It's wonderful to rejoice in Torah!
My community in Rehovot had just the right balance (for me) for Simchat Tora. In the morning we had the seven hakafot each lasting about 10 minutes. A Tora was passed into the women's section so we could dance with the tora. This worked well as we were able to keep the mechitza closed and could dance without being self-conscious. Our shul has two women's sections, one on the ground floor next to the men's section with made of wood half the height and a heavy lace curtain above that about as tall as me (almost 6 feet) and one balcony. In many shuls I have been to the women move the curtains so they can get a better view of the 'action' in the men's section. At our shul you can go upstairs if you want to be a spectator.
After the dancing it was time for the Tora reading when all the men and boys are called up for an aliya. Hadassah gives a lovely description of this. The flip side of this (see also Ilana-Davita) is that women and girls don't really have a part in this. Add to that that in most shuls the hakafot are also spectator activities for us and the result is boredom, gossip or just not coming to participate. In an effort to express our connection to Tora in a special way on this special day at our shul we came up with the following idea: In Elul we asked women to prepare short divrei tora and then after hearing the Tora reading once in shul all the women were invited to another area where women then said their divrei tora to the other women. This is the third year we did it. For many of us who grew up in Orthodox homes of a very different era it is very emotional. It is a public declaration of our unique connection to Tora. We try (and for the most part have succeeded) to have different women speak each year, so it is always a fresh experience. We try to time it carefully (the first year we took to long but we are getting better at it) so that we come back to the main minyan in time for birkat habanim where the little children are all gathered under a huge tallit (specially sewn together) and held over them like a giant chuppa while they recite the tora brachot with an adult. Then everyone sang 'Hamalach hagoel oti'. Then of course there was the chatan Tora and chatan B'reshit. (At our shul nothing is auctioned and this year the honors went to people who worked very hard to set up the extra minyan for Rosh Hashana and Yom Kippur.) It was lovely, as though each and every member of our community had their chance to rejoice in Tora.
Our solution is not the only way for women to go. RivkA celebrated at a unique women's service which sounds really special.
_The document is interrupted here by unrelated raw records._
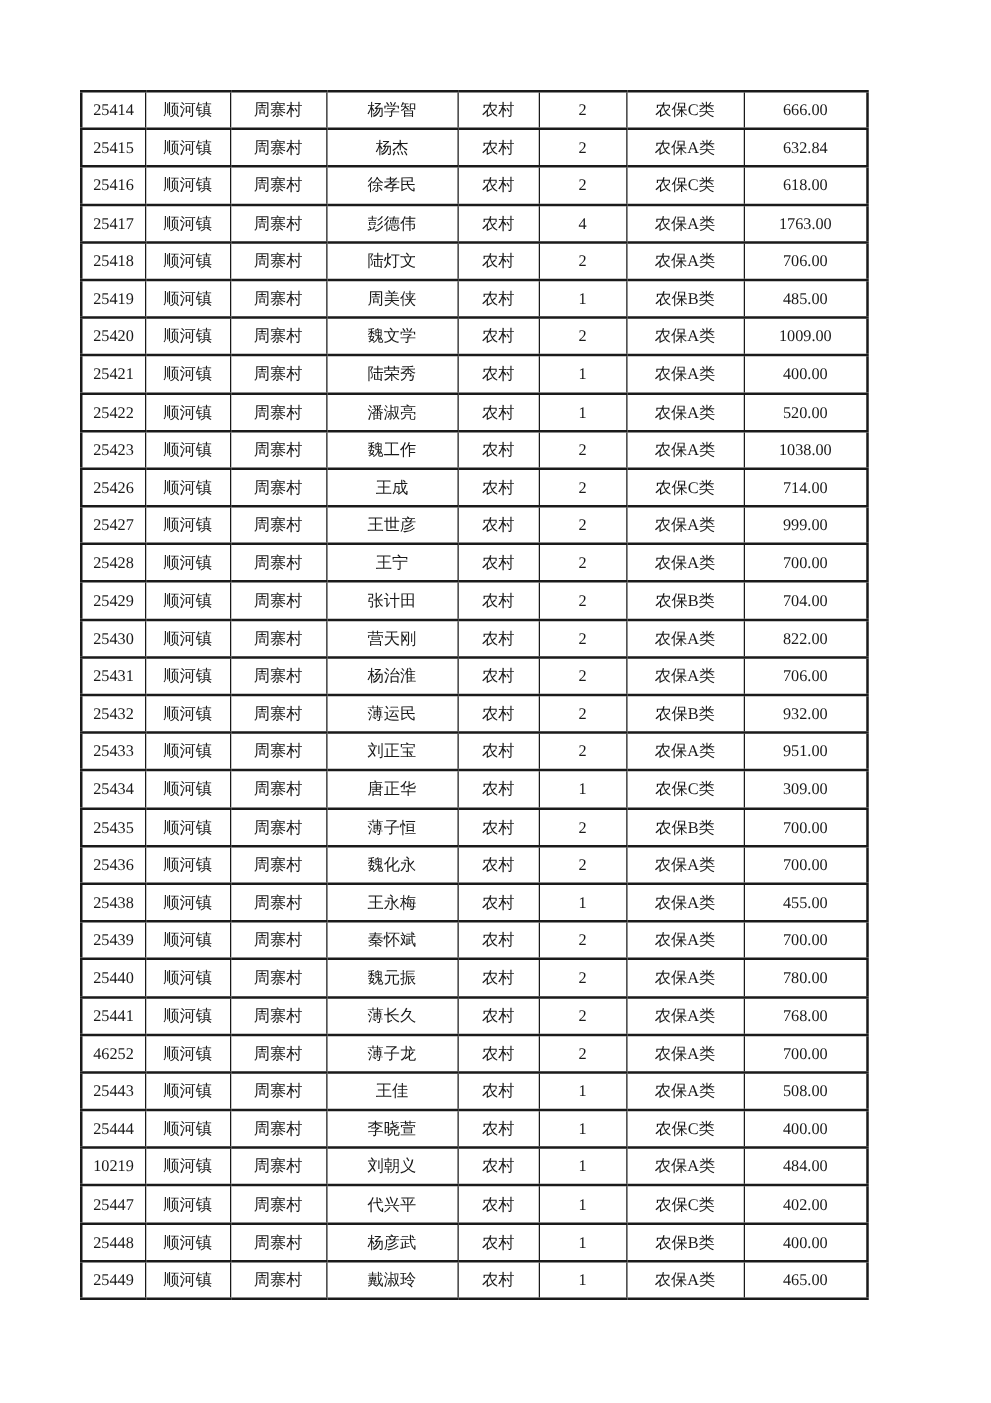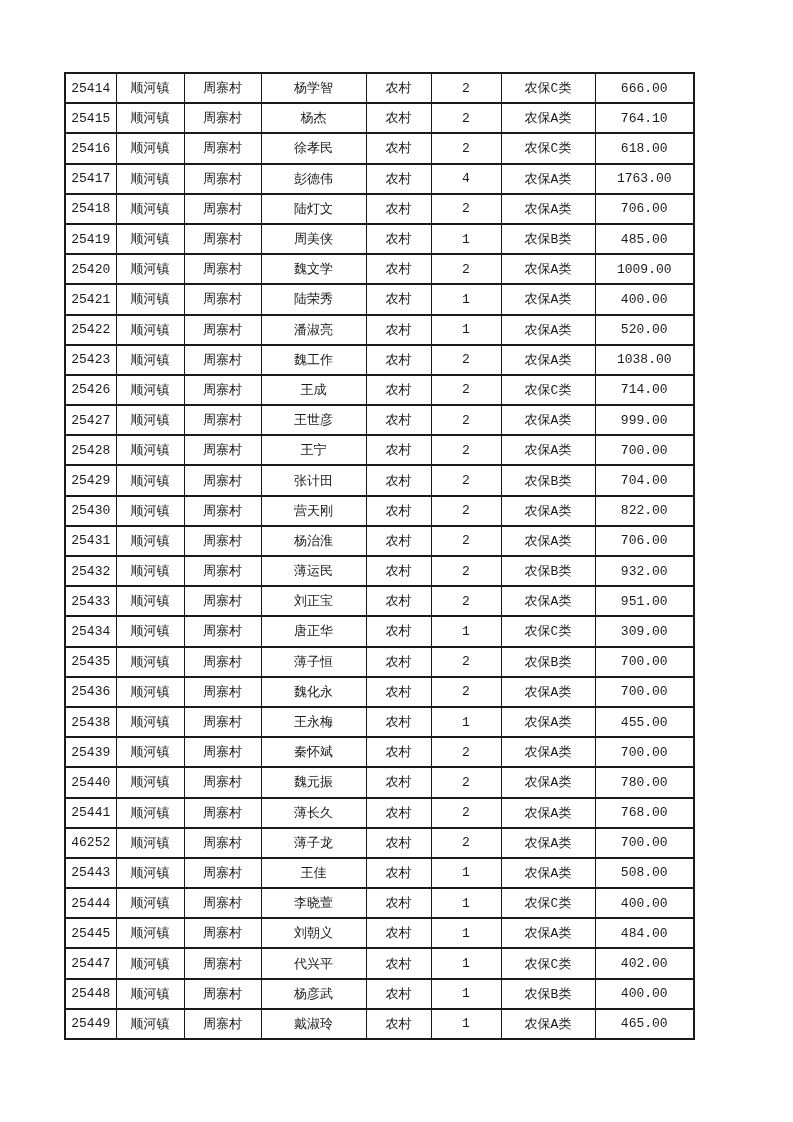--- a/index.html
+++ b/index.html
@@ -15,7 +15,7 @@
     height:1122px;
     background:var(--bg);
     overflow:hidden;
-    font-family:Liberation Mono, monospace;
+    font-family:Liberation Serif, serif;
     color:var(--text);
   }
   table.roster{

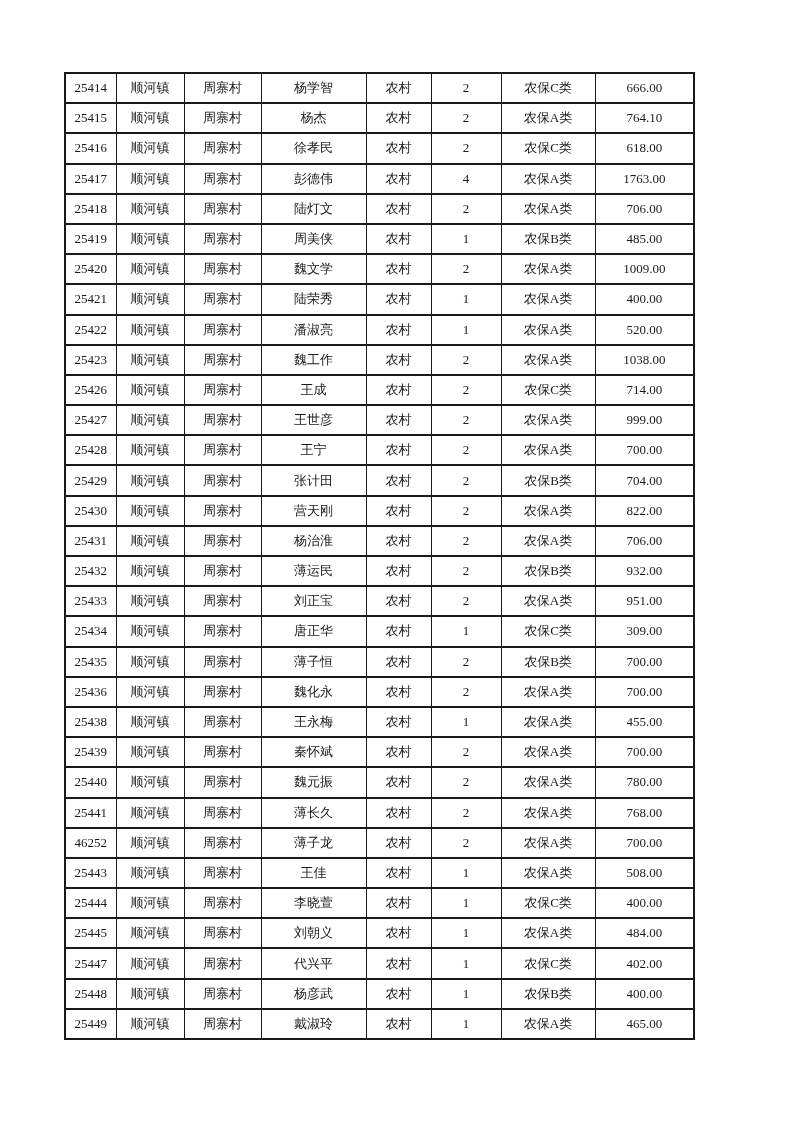--- a/index.html
+++ b/index.html
@@ -83,7 +83,7 @@
           <td>农村</td>
           <td>2</td>
           <td>农保A类</td>
-          <td>764.10</td>
+          <td>632.84</td>
         </tr>
         <tr>
           <td>25416</td>

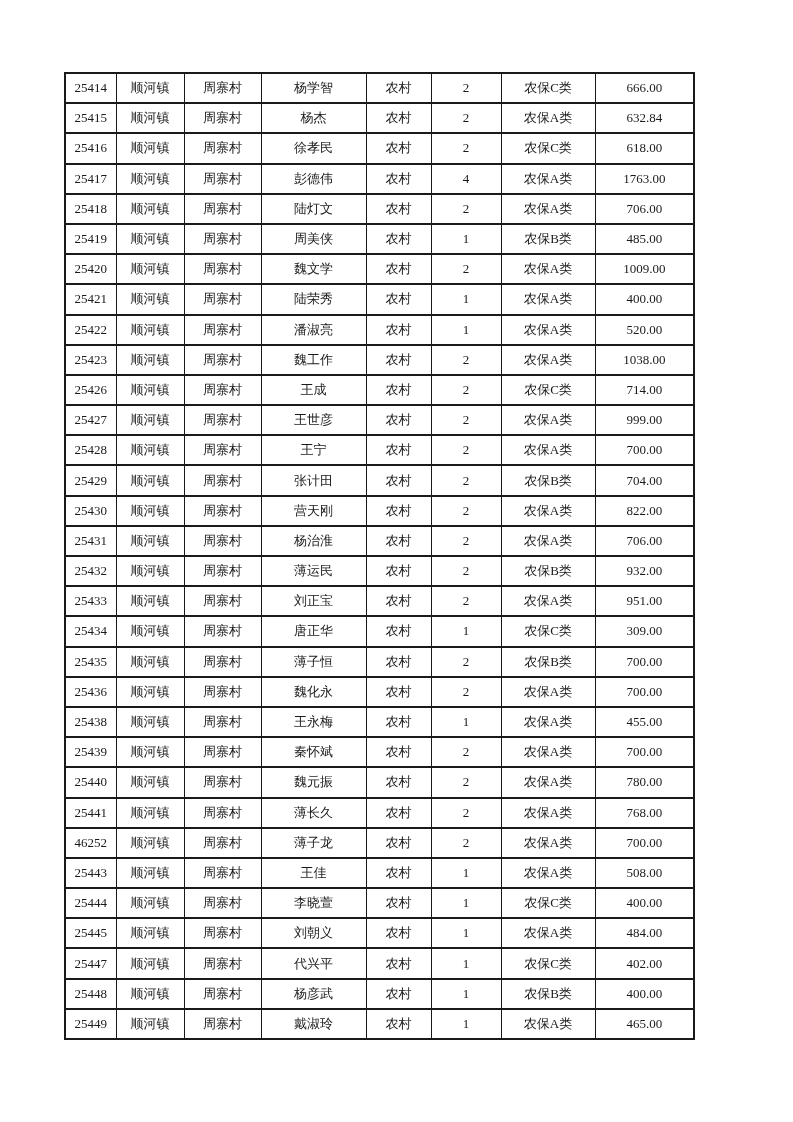--- a/index.html
+++ b/index.html
@@ -346,7 +346,7 @@
           <td>400.00</td>
         </tr>
         <tr>
-          <td>25445</td>
+          <td>10219</td>
           <td>顺河镇</td>
           <td>周寨村</td>
           <td>刘朝义</td>

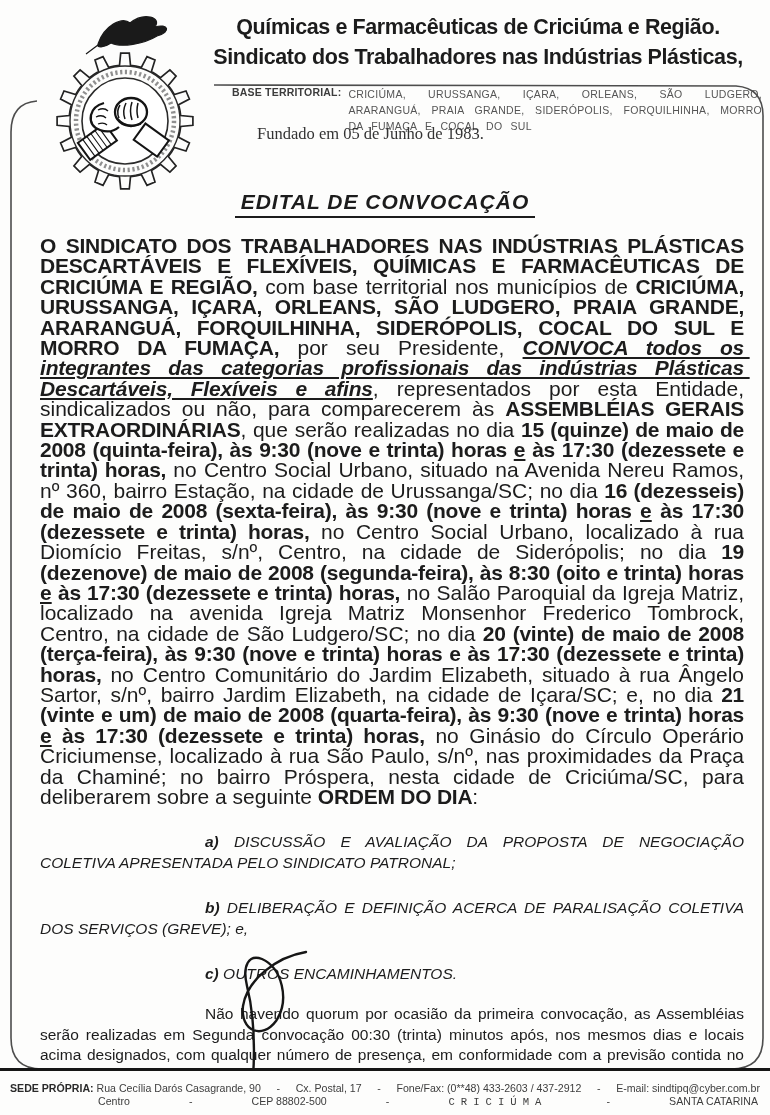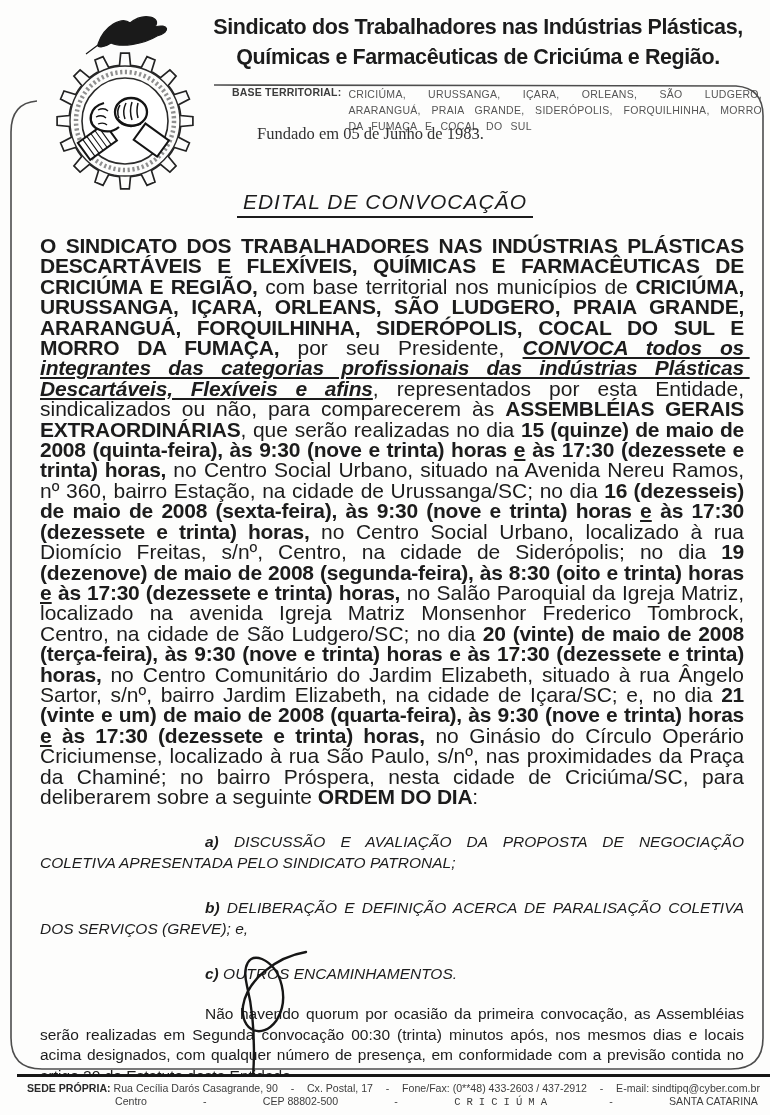--- a/index.html
+++ b/index.html
@@ -106,8 +106,8 @@
     </svg>
 
     <div class="org-title">
+      <div>Químicas e Farmacêuticas de Criciúma e Região.</div>
       <div>Sindicato dos Trabalhadores nas Indústrias Plásticas,</div>
-      <div>Químicas e Farmacêuticas de Criciúma e Região.</div>
     </div>
 
     <div class="base-row">

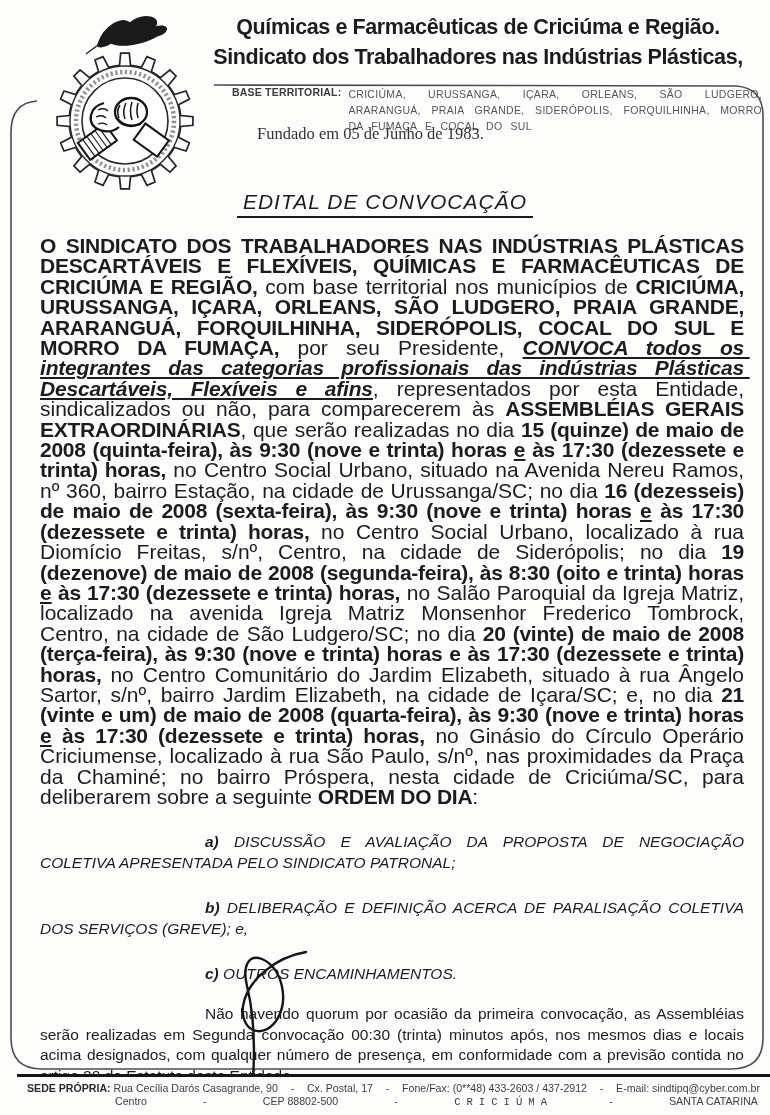--- a/index.html
+++ b/index.html
@@ -29,7 +29,7 @@
   
   .doc-title{
     margin:4px auto 0;width:fit-content;
-    font-size:21px;font-weight:400;font-style:italic;letter-spacing:1px;
+    font-size:21px;font-weight:700;font-style:italic;letter-spacing:1px;
     border-bottom:2.5px solid #1c1c1c;padding:0 6px 2px;
   }
   .body-par{

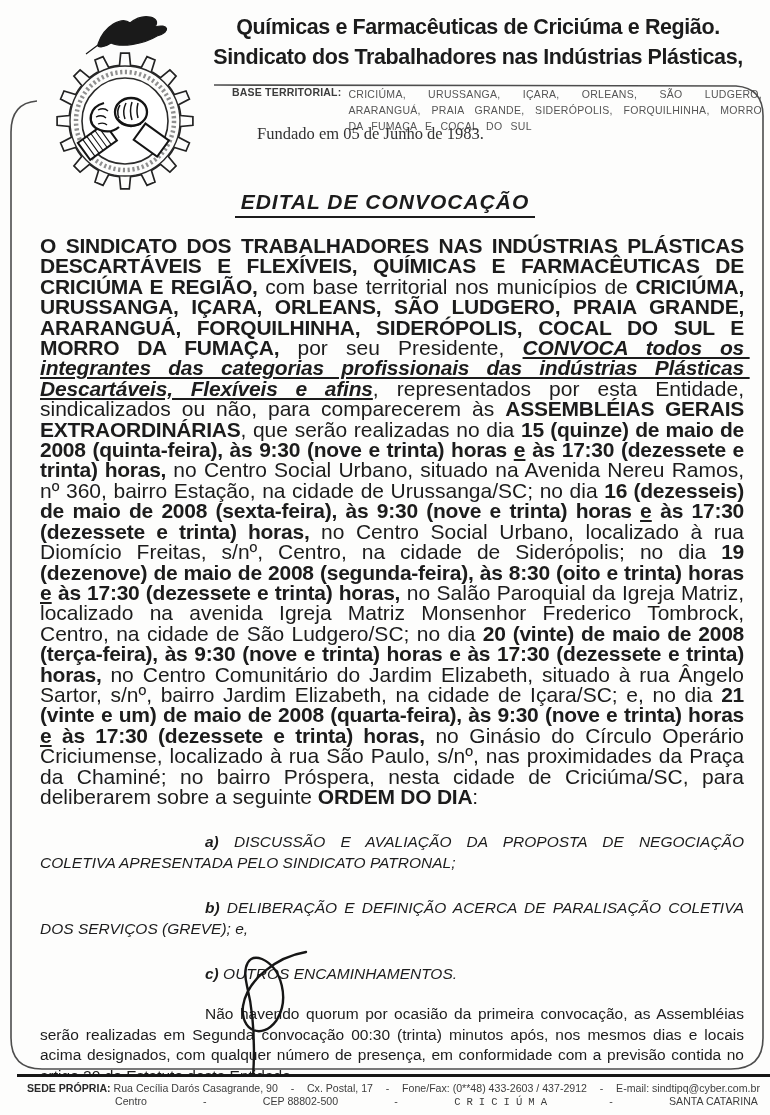--- a/index.html
+++ b/index.html
@@ -57,9 +57,9 @@
   .signer-role{font-weight:700;font-size:16px;margin-top:3px;}
   
   .footer{
-    position:absolute;left:17px;right:0;bottom:0;height:33px;
+    position:absolute;left:0;right:0;bottom:0;height:33px;
     border-top:3px solid #161616;background:#fdfdfc;z-index:7;
-    padding-top:5px;color:#3d3d3d;
+    padding-top:11px;color:#3d3d3d;
   }
   .f-line1{display:flex;justify-content:space-between;align-items:baseline;padding:0 10px;font-size:10.6px;white-space:nowrap;}
   .f-line1 .f-label{font-weight:700;color:#2a2a2a;}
Of course, that's in Jerusalem. In Shilo, Batya and her neighbors also found ways to add meaning to the day - I'm impressed!
Here in Israel, Simchat Tora - Shmini Atseret hands us another challenge. Yizkor. It's like a roller coaster. After all that uplift, we then move on to mourning. At our shul prayers are recited for the six million murdered in the Holocaust, soldiers and civilians who fell in battle, in the underground and in terrorist attacks as well as members of the community only after that do the people who are fortunate enough to have two live parents leave the shul and the rest remember their personal losses.
Add to all that hallel and the prayer for rain, it's a long emotional day building up like a crescendo at the end of the holiday period.
Wow. Happy after the chagim everyone!